Figure 1.
Pulse sequence for 2D IR-dUTE imaging of the ultrashort T2* components in white matter of the brain.
A minimal nominal TE of 8 µs is achieved by using half pulse excitation and radial ramp sampling. An adiabatic inversion recovery preparation pulse is used together with dual echo acquisition to suppress the signal from the long T2 components in white matter and create high contrast for the ultrashort T2* components.
Figure 2.
Non-selective 2D UTE measurement of T2* (A) and T1 (B, C) of a rubber phantom.
A short T2* of 322±4 µs was measured by exponential decay curve fitting of UTE images at a series of different TEs (A). A short T1 of 182±6 ms was measured by exponential recovery curve fitting of saturation recovery UTE images acquired at a series of saturation recovery times (B). The novel IR-dUTE approach gave a short T1 of 198±8 ms (C), which is only a 3% overestimate relative to (B), suggesting that the new IR based technique is capable of accurate T1 measurement of short T2* species.
Figure 3.
Non-selective 2D UTE measurement of T1 of a piece of bovine cortical bone: a short T1 of 253±18 ms was measured by exponential recovery curve fitting of saturation recovery UTE images acquired at a series of saturation recovery times (A).

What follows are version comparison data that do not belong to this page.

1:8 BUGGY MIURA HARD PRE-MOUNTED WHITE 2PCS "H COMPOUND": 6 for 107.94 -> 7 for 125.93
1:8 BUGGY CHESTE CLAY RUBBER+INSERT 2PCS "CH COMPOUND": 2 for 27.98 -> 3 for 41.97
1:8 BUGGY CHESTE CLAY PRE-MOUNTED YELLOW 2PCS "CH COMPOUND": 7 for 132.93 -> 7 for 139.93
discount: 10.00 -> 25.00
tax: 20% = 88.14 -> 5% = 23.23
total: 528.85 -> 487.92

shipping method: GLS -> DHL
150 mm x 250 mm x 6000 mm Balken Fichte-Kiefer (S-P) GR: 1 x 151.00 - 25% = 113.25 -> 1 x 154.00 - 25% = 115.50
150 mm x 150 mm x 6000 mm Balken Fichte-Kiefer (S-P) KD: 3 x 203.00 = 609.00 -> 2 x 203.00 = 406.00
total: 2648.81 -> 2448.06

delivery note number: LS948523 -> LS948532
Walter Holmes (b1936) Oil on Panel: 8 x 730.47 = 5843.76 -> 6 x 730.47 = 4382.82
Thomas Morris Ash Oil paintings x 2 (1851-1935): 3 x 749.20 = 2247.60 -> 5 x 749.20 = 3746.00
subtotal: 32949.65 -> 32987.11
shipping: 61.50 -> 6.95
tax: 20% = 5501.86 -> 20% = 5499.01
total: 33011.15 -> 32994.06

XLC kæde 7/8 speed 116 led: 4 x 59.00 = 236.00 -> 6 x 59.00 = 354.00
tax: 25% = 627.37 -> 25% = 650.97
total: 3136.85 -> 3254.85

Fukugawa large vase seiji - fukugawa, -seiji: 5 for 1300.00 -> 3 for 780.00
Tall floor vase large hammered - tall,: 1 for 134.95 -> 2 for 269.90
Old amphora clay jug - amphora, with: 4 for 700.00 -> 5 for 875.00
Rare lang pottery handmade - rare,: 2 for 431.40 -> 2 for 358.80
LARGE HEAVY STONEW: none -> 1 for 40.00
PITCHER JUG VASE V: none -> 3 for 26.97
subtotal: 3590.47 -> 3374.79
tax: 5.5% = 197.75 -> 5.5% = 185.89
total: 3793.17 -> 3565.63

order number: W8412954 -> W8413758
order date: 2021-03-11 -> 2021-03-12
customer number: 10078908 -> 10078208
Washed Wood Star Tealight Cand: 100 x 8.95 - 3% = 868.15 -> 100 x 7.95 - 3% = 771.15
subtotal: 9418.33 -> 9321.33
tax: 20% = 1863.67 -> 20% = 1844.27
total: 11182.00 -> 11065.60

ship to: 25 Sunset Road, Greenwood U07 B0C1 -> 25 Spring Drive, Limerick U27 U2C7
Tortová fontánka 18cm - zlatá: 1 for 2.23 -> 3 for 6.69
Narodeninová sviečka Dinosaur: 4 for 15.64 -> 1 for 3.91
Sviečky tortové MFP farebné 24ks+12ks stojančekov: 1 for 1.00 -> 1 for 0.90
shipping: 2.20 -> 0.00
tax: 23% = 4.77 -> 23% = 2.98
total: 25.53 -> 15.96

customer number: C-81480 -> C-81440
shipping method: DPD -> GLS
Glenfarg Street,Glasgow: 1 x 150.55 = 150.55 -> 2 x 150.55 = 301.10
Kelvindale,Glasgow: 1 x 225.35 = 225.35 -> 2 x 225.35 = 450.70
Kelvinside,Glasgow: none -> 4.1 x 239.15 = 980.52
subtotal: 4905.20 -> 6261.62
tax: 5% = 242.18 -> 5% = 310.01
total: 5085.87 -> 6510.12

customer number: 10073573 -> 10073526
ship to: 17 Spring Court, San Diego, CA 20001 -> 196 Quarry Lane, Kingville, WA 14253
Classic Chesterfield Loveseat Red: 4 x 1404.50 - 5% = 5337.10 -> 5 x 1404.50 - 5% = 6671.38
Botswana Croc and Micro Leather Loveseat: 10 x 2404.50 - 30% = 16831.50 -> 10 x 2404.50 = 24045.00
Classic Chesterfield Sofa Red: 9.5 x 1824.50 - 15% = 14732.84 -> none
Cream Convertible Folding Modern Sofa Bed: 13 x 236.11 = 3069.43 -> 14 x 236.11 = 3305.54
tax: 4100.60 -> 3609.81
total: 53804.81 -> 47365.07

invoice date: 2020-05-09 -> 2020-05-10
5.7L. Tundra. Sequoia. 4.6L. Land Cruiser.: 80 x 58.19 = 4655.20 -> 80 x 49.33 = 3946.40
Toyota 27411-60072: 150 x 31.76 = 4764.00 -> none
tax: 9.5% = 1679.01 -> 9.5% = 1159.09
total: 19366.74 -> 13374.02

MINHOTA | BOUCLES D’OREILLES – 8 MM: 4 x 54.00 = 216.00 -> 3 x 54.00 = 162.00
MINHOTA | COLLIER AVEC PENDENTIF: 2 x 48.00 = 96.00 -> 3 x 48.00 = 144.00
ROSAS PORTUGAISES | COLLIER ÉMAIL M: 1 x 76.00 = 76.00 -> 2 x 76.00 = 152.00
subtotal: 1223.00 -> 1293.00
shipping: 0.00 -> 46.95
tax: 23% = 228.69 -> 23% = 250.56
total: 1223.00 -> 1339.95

The novel IR-dUTE approach gave a short T1 of 266±9 ms (B), which is only a 5% overestimate relative to (A), further suggesting that the new IR based technique is capable of accurate T1 measurement of short T2* species such as cortical bone.
Figure 4.
Conventional clinical imaging of the brain of a healthy volunteer using T1-FSE (A), T2-FSE (B), PD-FDE (C), GRE (D), T2-FLAIR (E), MP-RAGE (F), and IR-dUTE imaging with a TE of 8 µs (G) and 2.2 ms (H) as well as the corresponding echo subtraction image (I).
The ultrashort T2* components in the white matter of the centrum semiovale appear hypointense in the 1st echo image (G) but near zero signal in the 2nd echo image (H), and are highlighted in the subtraction image (I). The rubber phantom is only seen with UTE based techniques.
Figure 5.
Selected 2D IR-dUTE imaging of a 24 year old healthy volunteer with four sets of dual-echo acquisitions, including TEs of 8 µs (A) and 2.2 ms (E), 0.1 ms (B) and 2.2 ms (F), 0.4 ms (C) and 2.2 ms (G), 2.2 ms (D) and 4.4 ms (H) as well as the corresponding echo subtraction images (I–L).
Single component fitting shows a T2* of 284±46 µs for the ultrashort T2* components in white matter of this volunteer. The rubber phantom showed a short T2* of 341±25 µs, which is only a 5.9% overestimate of the true T2* value of 322±9 µs derived from the non-selective UTE acquisitions.
Figure 6.
Selected 2D IR-dUTE imaging of a 27 year old healthy volunteer with four different TR/TI combinations: 750/260 ms (A, E, I), 1000/320 ms (B, F, J), 1500/420 ms (C, G, K) and 2000/480 ms (D, H, L).
The ultrashort T2* components were depicted with low signal in the first echo images (A–D), and near zero signal in the 2nd echo images (E–H), but highlighted in the echo subtraction images (I–L). Exponential recovery curve fitting shows a short T1 of 195±14 ms for the rubber, which is about a 7% overestimate relative to the reference value of 182 ms derived from the non-selective saturation recovery UTE acquisitions. A short T1 of 234±80 was demonstrated for the ultrashort T2* components in white matter. A significant fitting standard error was observed.